§ **Problem details**: Omit the images. Reproduce each line of the records exactly as it appears.

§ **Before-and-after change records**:
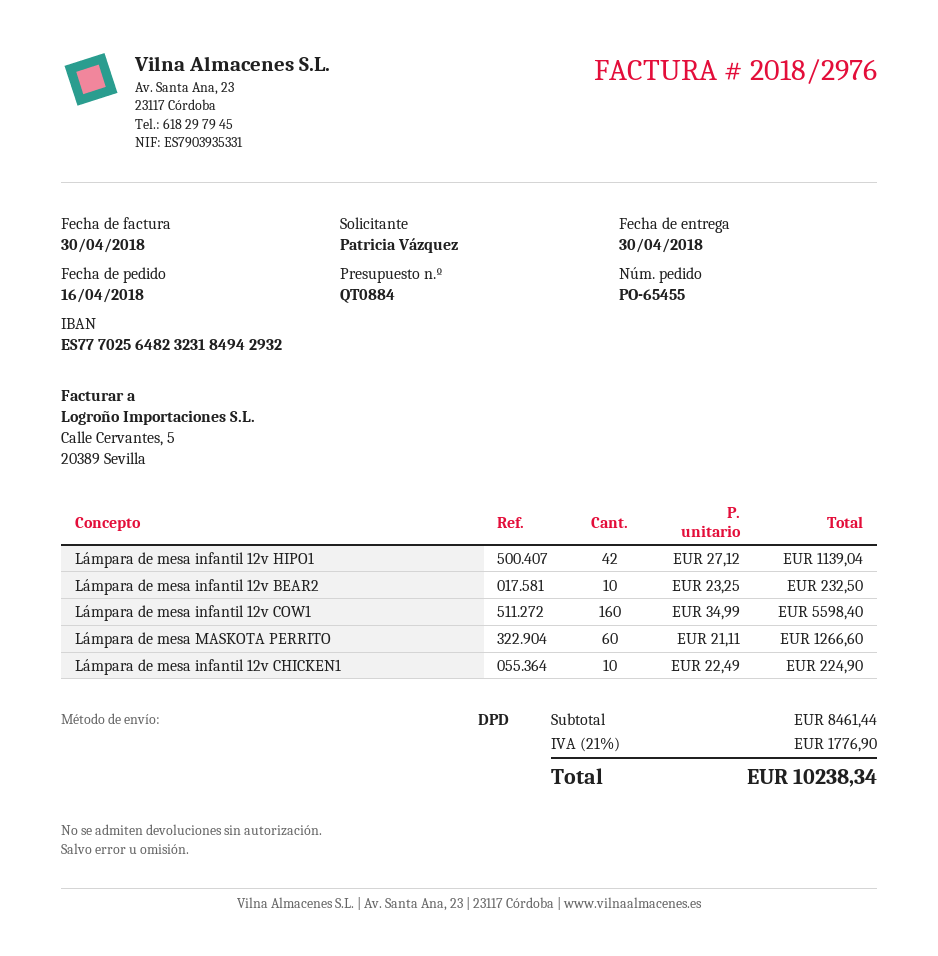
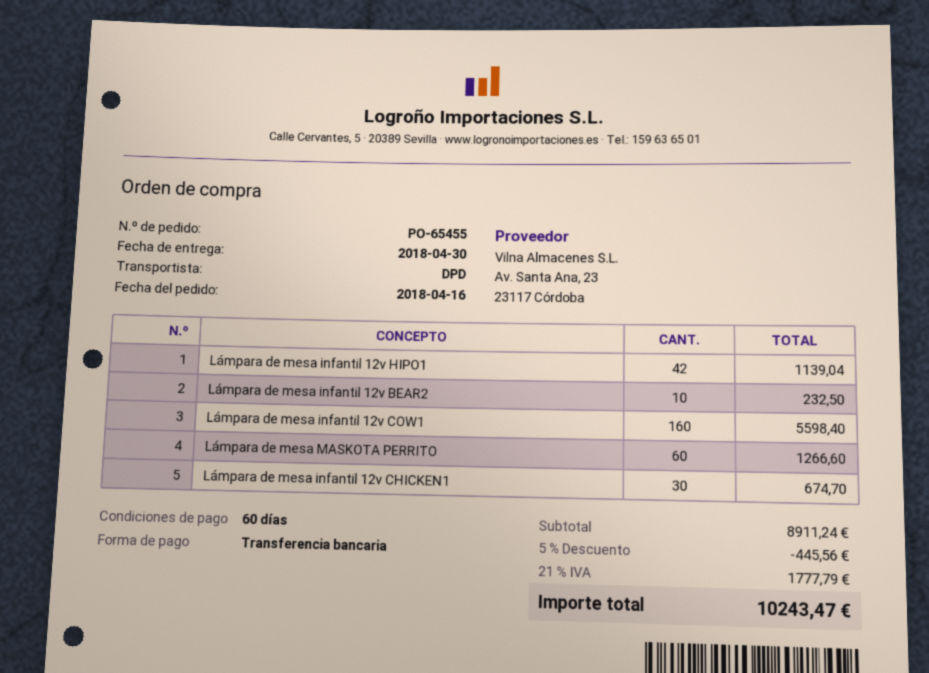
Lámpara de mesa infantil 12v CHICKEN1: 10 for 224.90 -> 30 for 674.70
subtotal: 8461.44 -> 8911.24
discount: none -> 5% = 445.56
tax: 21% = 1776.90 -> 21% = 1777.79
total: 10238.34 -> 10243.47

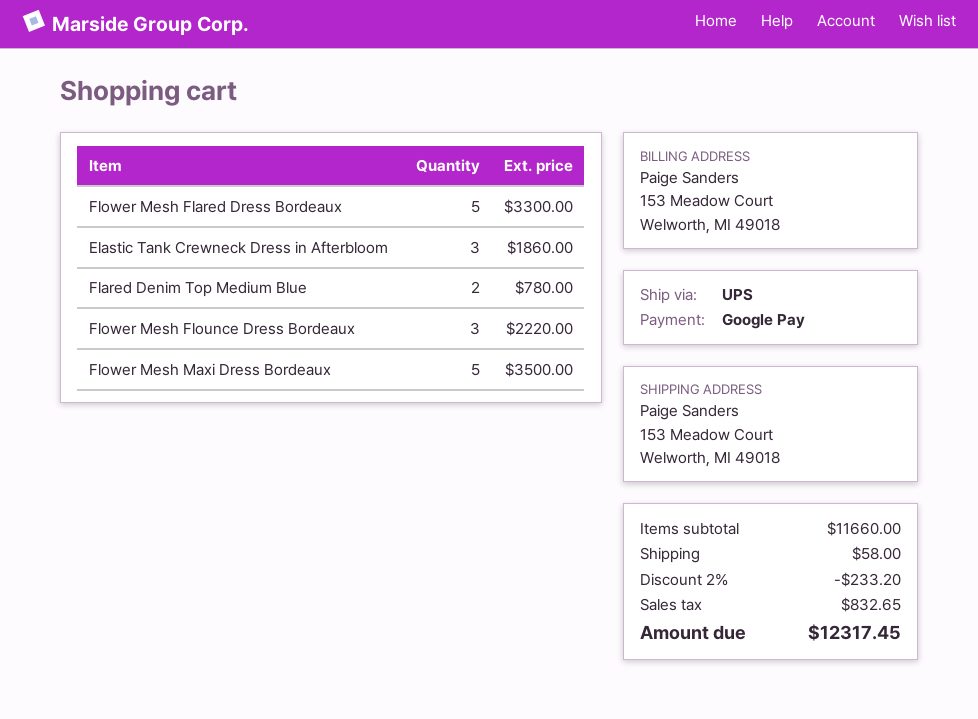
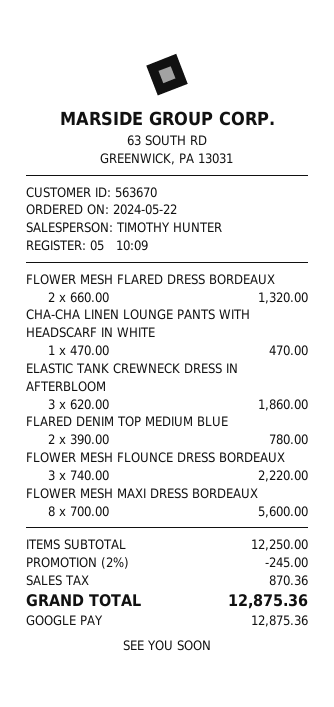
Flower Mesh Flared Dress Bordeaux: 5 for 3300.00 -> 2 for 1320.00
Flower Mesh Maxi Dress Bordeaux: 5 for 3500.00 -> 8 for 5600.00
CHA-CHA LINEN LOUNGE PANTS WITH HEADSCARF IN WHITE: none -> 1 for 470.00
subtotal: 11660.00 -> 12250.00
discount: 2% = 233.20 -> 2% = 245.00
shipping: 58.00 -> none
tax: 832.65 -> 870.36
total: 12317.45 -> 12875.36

§ **Answer space**:
Lámpara de mesa infantil 12v CHICKEN1: 10 for 224.90 -> 30 for 674.70
subtotal: 8461.44 -> 8911.24
discount: none -> 5% = 445.56
tax: 21% = 1776.90 -> 21% = 1777.79
total: 10238.34 -> 10243.47

Flower Mesh Flared Dress Bordeaux: 5 for 3300.00 -> 2 for 1320.00
Flower Mesh Maxi Dress Bordeaux: 5 for 3500.00 -> 8 for 5600.00
CHA-CHA LINEN LOUNGE PANTS WITH HEADSCARF IN WHITE: none -> 1 for 470.00
subtotal: 11660.00 -> 12250.00
discount: 2% = 233.20 -> 2% = 245.00
shipping: 58.00 -> none
tax: 832.65 -> 870.36
total: 12317.45 -> 12875.36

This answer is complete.